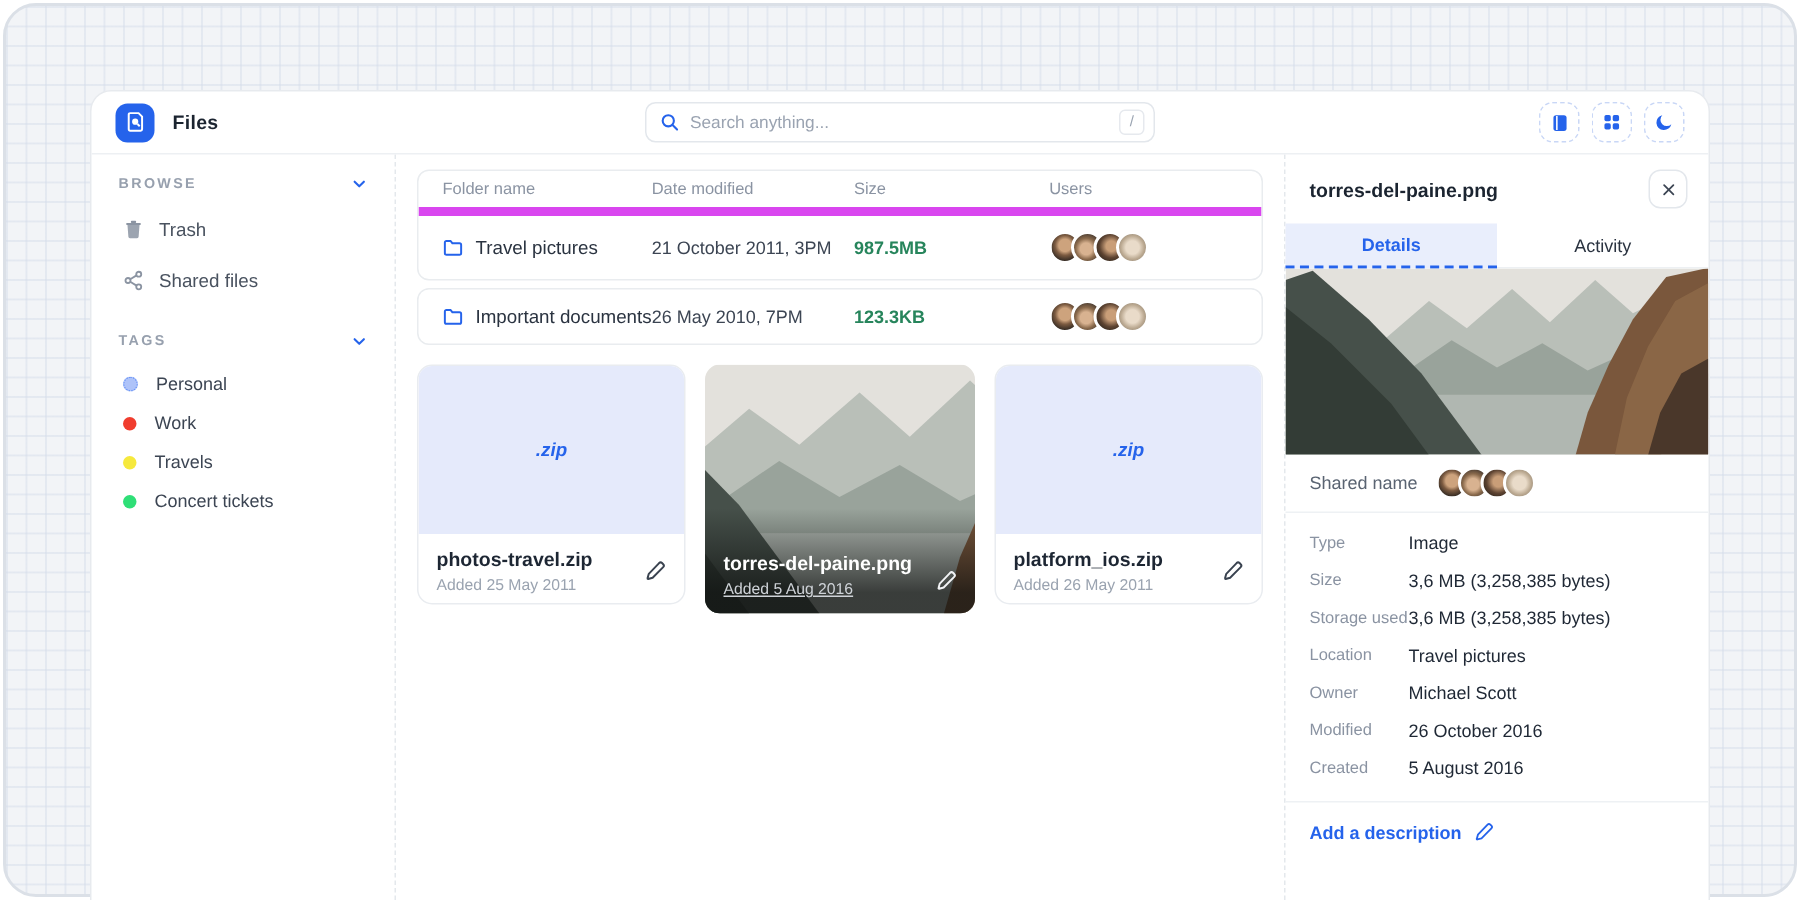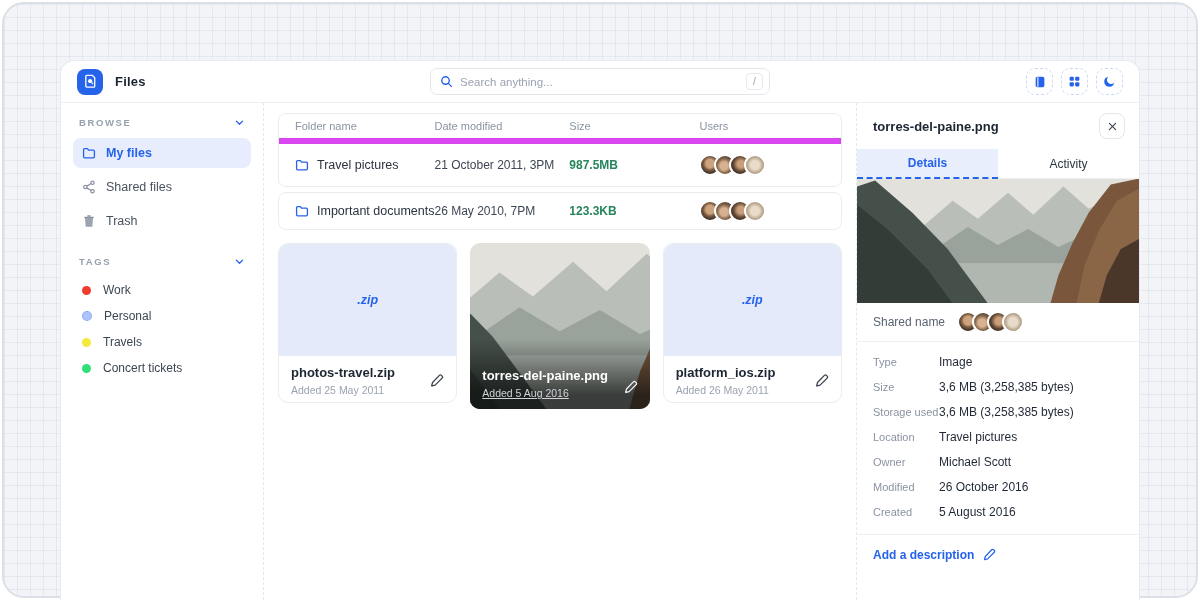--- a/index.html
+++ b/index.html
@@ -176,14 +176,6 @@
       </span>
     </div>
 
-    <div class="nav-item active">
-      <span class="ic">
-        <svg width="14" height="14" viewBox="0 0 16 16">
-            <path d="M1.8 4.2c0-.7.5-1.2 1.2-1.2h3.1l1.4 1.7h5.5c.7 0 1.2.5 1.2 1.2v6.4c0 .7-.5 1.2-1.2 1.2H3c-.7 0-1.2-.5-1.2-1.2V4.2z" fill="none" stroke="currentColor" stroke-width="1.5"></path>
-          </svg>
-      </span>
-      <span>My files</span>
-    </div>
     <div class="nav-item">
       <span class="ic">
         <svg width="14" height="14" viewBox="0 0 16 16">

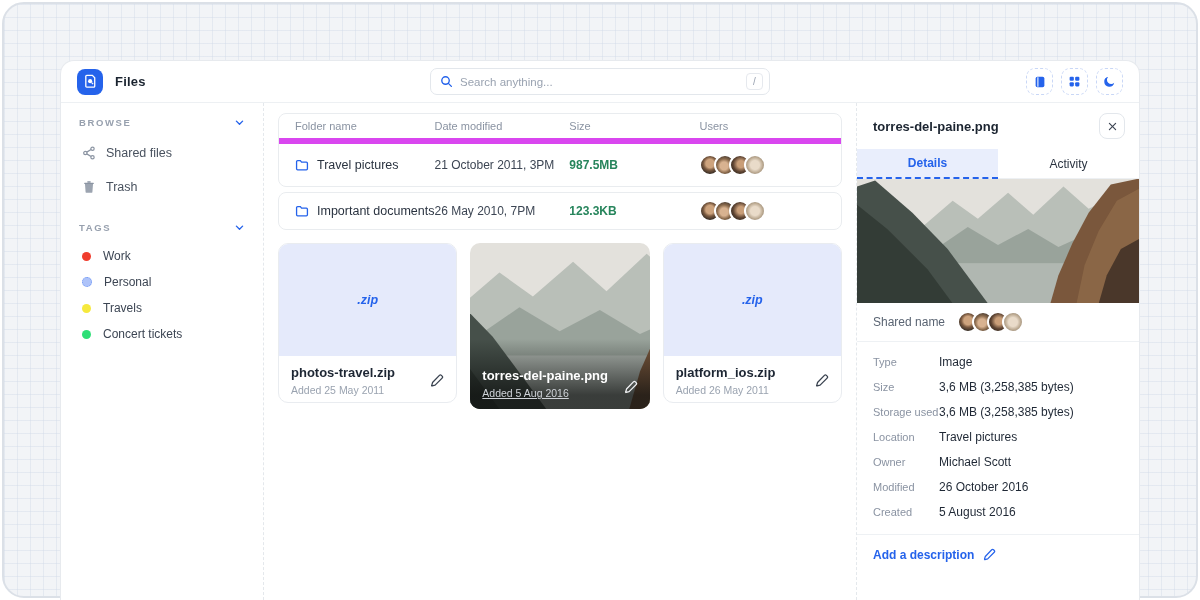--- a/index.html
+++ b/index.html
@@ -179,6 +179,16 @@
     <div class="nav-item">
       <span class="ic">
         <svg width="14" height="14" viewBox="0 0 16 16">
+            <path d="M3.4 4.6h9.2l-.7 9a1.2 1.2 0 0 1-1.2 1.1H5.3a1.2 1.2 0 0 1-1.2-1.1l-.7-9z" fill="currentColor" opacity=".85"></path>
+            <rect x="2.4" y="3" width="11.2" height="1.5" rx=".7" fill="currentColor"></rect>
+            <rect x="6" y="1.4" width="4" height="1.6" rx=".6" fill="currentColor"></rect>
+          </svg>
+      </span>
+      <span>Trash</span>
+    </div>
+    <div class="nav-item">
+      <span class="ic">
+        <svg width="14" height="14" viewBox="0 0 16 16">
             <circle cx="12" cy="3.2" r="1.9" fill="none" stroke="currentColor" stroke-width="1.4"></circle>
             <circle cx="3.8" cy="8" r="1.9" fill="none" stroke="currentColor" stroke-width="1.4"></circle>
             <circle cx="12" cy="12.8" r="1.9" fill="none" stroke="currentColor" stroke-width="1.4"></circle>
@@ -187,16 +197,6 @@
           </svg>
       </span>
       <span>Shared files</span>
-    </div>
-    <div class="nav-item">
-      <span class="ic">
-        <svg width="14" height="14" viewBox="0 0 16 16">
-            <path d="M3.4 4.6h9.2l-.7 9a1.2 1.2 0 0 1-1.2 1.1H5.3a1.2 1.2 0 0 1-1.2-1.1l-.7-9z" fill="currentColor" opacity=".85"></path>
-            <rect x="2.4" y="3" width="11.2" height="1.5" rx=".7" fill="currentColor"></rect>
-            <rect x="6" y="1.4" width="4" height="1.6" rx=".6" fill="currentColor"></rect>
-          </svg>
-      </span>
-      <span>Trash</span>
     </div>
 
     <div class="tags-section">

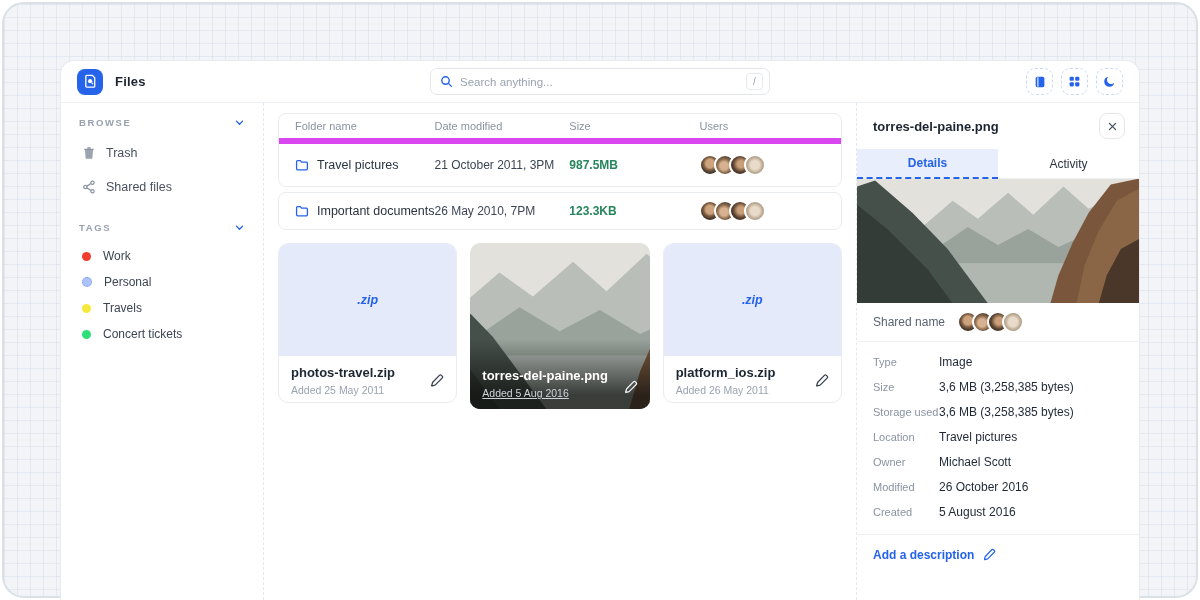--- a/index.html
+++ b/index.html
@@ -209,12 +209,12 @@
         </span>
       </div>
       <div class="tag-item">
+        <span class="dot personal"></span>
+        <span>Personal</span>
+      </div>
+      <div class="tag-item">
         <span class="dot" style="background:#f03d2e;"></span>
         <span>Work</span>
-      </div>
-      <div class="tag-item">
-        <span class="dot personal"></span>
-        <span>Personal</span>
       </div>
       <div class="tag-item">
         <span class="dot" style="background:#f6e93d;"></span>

## Aim of the exercise
Word for word, restate the whole listing and drop the images.

## Solution to this task
--- a/index.html
+++ b/index.html
@@ -176,14 +176,6 @@
       </span>
     </div>
 
-    <div class="nav-item active">
-      <span class="ic">
-        <svg width="14" height="14" viewBox="0 0 16 16">
-            <path d="M1.8 4.2c0-.7.5-1.2 1.2-1.2h3.1l1.4 1.7h5.5c.7 0 1.2.5 1.2 1.2v6.4c0 .7-.5 1.2-1.2 1.2H3c-.7 0-1.2-.5-1.2-1.2V4.2z" fill="none" stroke="currentColor" stroke-width="1.5"></path>
-          </svg>
-      </span>
-      <span>My files</span>
-    </div>
     <div class="nav-item">
       <span class="ic">
         <svg width="14" height="14" viewBox="0 0 16 16">

--- a/index.html
+++ b/index.html
@@ -179,6 +179,16 @@
     <div class="nav-item">
       <span class="ic">
         <svg width="14" height="14" viewBox="0 0 16 16">
+            <path d="M3.4 4.6h9.2l-.7 9a1.2 1.2 0 0 1-1.2 1.1H5.3a1.2 1.2 0 0 1-1.2-1.1l-.7-9z" fill="currentColor" opacity=".85"></path>
+            <rect x="2.4" y="3" width="11.2" height="1.5" rx=".7" fill="currentColor"></rect>
+            <rect x="6" y="1.4" width="4" height="1.6" rx=".6" fill="currentColor"></rect>
+          </svg>
+      </span>
+      <span>Trash</span>
+    </div>
+    <div class="nav-item">
+      <span class="ic">
+        <svg width="14" height="14" viewBox="0 0 16 16">
             <circle cx="12" cy="3.2" r="1.9" fill="none" stroke="currentColor" stroke-width="1.4"></circle>
             <circle cx="3.8" cy="8" r="1.9" fill="none" stroke="currentColor" stroke-width="1.4"></circle>
             <circle cx="12" cy="12.8" r="1.9" fill="none" stroke="currentColor" stroke-width="1.4"></circle>
@@ -187,16 +197,6 @@
           </svg>
       </span>
       <span>Shared files</span>
-    </div>
-    <div class="nav-item">
-      <span class="ic">
-        <svg width="14" height="14" viewBox="0 0 16 16">
-            <path d="M3.4 4.6h9.2l-.7 9a1.2 1.2 0 0 1-1.2 1.1H5.3a1.2 1.2 0 0 1-1.2-1.1l-.7-9z" fill="currentColor" opacity=".85"></path>
-            <rect x="2.4" y="3" width="11.2" height="1.5" rx=".7" fill="currentColor"></rect>
-            <rect x="6" y="1.4" width="4" height="1.6" rx=".6" fill="currentColor"></rect>
-          </svg>
-      </span>
-      <span>Trash</span>
     </div>
 
     <div class="tags-section">

--- a/index.html
+++ b/index.html
@@ -209,12 +209,12 @@
         </span>
       </div>
       <div class="tag-item">
+        <span class="dot personal"></span>
+        <span>Personal</span>
+      </div>
+      <div class="tag-item">
         <span class="dot" style="background:#f03d2e;"></span>
         <span>Work</span>
-      </div>
-      <div class="tag-item">
-        <span class="dot personal"></span>
-        <span>Personal</span>
       </div>
       <div class="tag-item">
         <span class="dot" style="background:#f6e93d;"></span>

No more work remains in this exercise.